Lebih-lebih karena memang parasnya lebih segar ketimbang istri-istri yang lain. Aisya pun merasa bakal memenangkan persaingan merebut hati sang suami, karena hanya dirinyalah satu-satunya yang perawan. Semua istri Nabi yang lain adalah janda.

Dan Sayyidah Aisyah merasa sebagai istri yang asli, karena yang lain menjadi istri lebih sebagai wujud simpati, atau bertujuan politik, atau misi balas budi, dan seterusnya. Aisyah mengerti betul betapa Hafshah, Zainab binti Khuzaimah, dan Ummu Salamah, menjadi istri Nabi karena suami-suami mereka gugur di medan perang, Badar dan Uhud.

Aisyah memahami perasaan suaminya yang begitu terpukul atas meninggalnya Khunais bin Hudzaifah, tidak lama setelah Perang Badar. Khunais bin Hudzaifah menikahi Hafshah, putri Umar bin Khattab, sekembali dari Habasyah.

Hafshah yang belum genap 21 tahun telah menjanda. Dia sangat cantik dan kritis seperti ayahnya. Ia dapat membaca dan menulis, sehingga termasuk deretan juru tulis wahyu, selain Ali bin Abu Thalib.   

Baginda Muhammad menikahi Hafshah demi turut meringankan derita sekaligus mengangkat martabat sebagai putri sahabat utama. Sehingga kian dekatlah Umar bin Khattab kepada sang Baginda. 

Aisyah menyambut gembira kehadiran Hafshah dalam bilik cinta suaminya. Hubungan dekat kedua ayah mereka telah menjadikan dua istri nabi ini pun bersahabat intim.

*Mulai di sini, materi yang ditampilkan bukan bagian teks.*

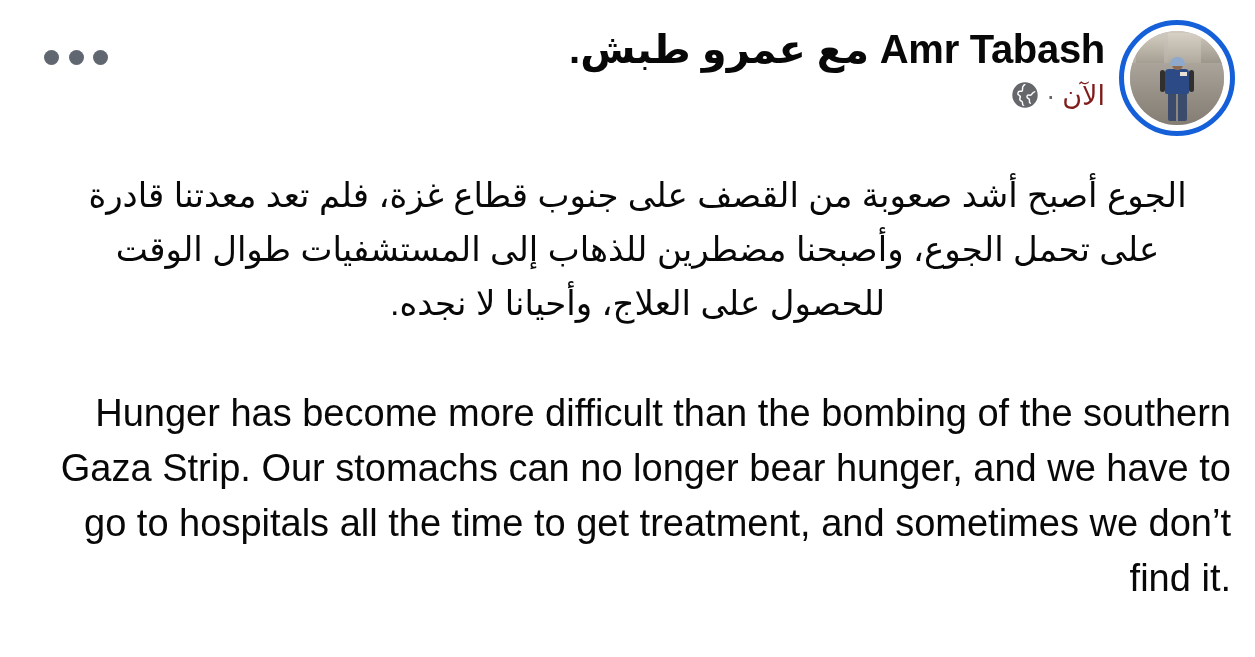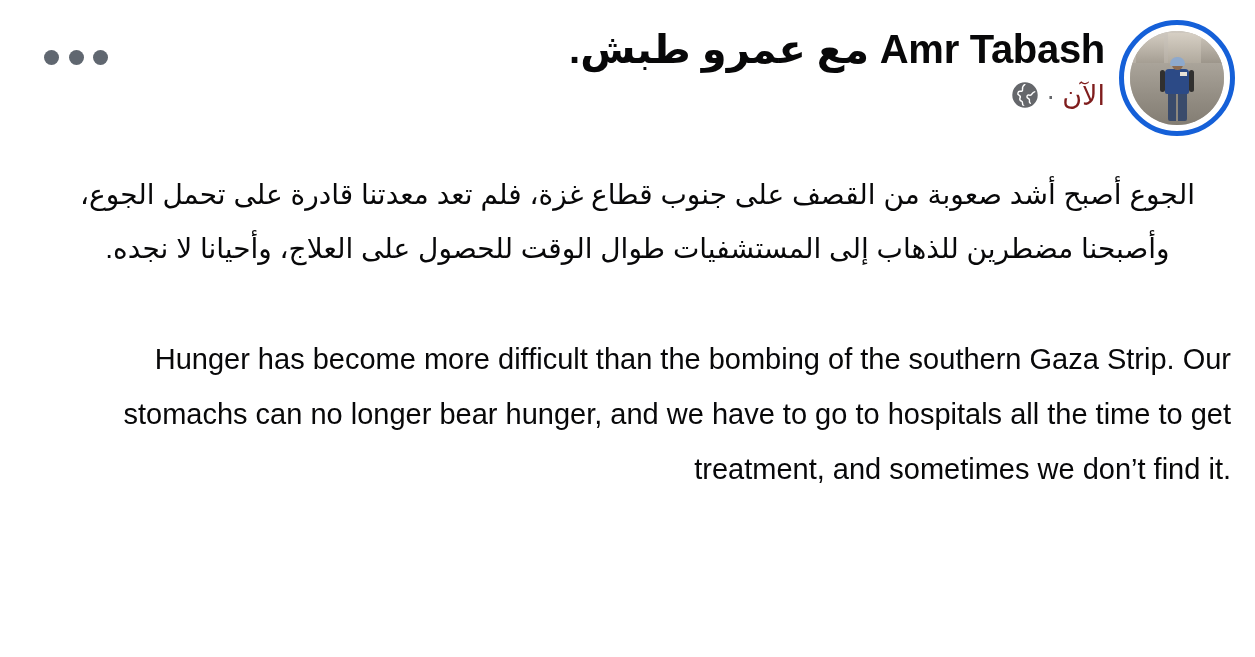"الجوع أصبح أشد صعوبة من" .arabic-block { font-size: 28px -> 34px }
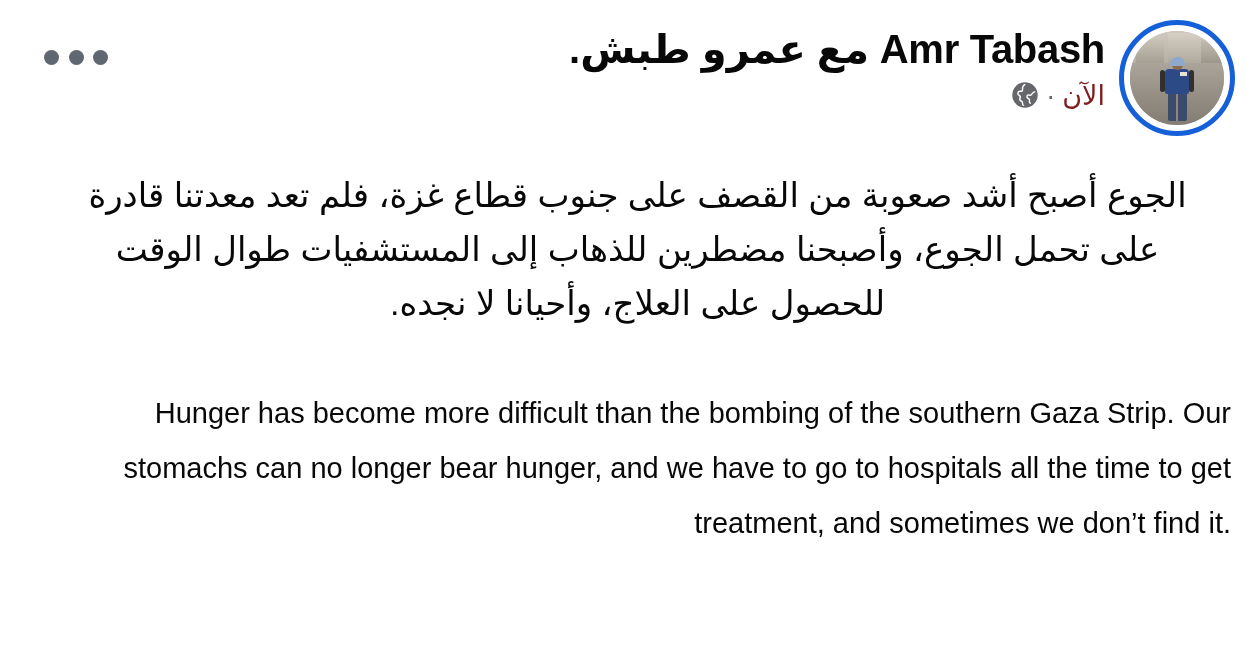"Hunger has become more difficult" .english-block { font-size: 29px -> 38px }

Karena usia Aisyah masih di bawahnya, Hafshah menjadi pembimbingnya di tahun-tahun pertama di rumah Nabi. 

Hafshah sedemikian dekat dengan Aisyah, tetapi sadar diri untuk tak menyainginya. Meski sebagai putri sahabat dekat Nabi sebagaimana ayah Aisyah, tetap saja bagaimanapun dirinya adalah janda. Hafshah lebih memilih mengalah, atau lebih tepatnya, mendukung apa yang jadi keinginan Aisyah. Termasuk terhadap kebiasaan usil Aisyah.

Suatu ketika, Aisyah mengajak Hafshah untuk menggoda Saudah, yang usianya jauh lebih tua itu. Mereka berdua membohongi Saudahbahwa dajjal sudah datang. Saudah ketakutan dan bersembunyi di dapur.

Sontak dua istri muda Nabi itu tertawa penuh kemenangan, kemudian memberi tahu suami mereka. Baginda Muhammad pun menolong Saudah dan menenangkannya. Merasa dibohongi, Saudah memarahi istri-istri muda itu.  

Kemudian sekembali dari dari Uhud, Nabi menikahi Zainab binti Khuzaimah. Zainab binti Khuzaimah merupakan janda Abdullah bin Jahsy.

Abdullah bin Jahsy adalah sahabat yang dipercaya Baginda Muhammad untuk memimpin barisan lapis terdepan dalam Perang Badar maupun Perang Uhud. Dan Abdullah bin Jahsy meninggal dunia di medan Uhud.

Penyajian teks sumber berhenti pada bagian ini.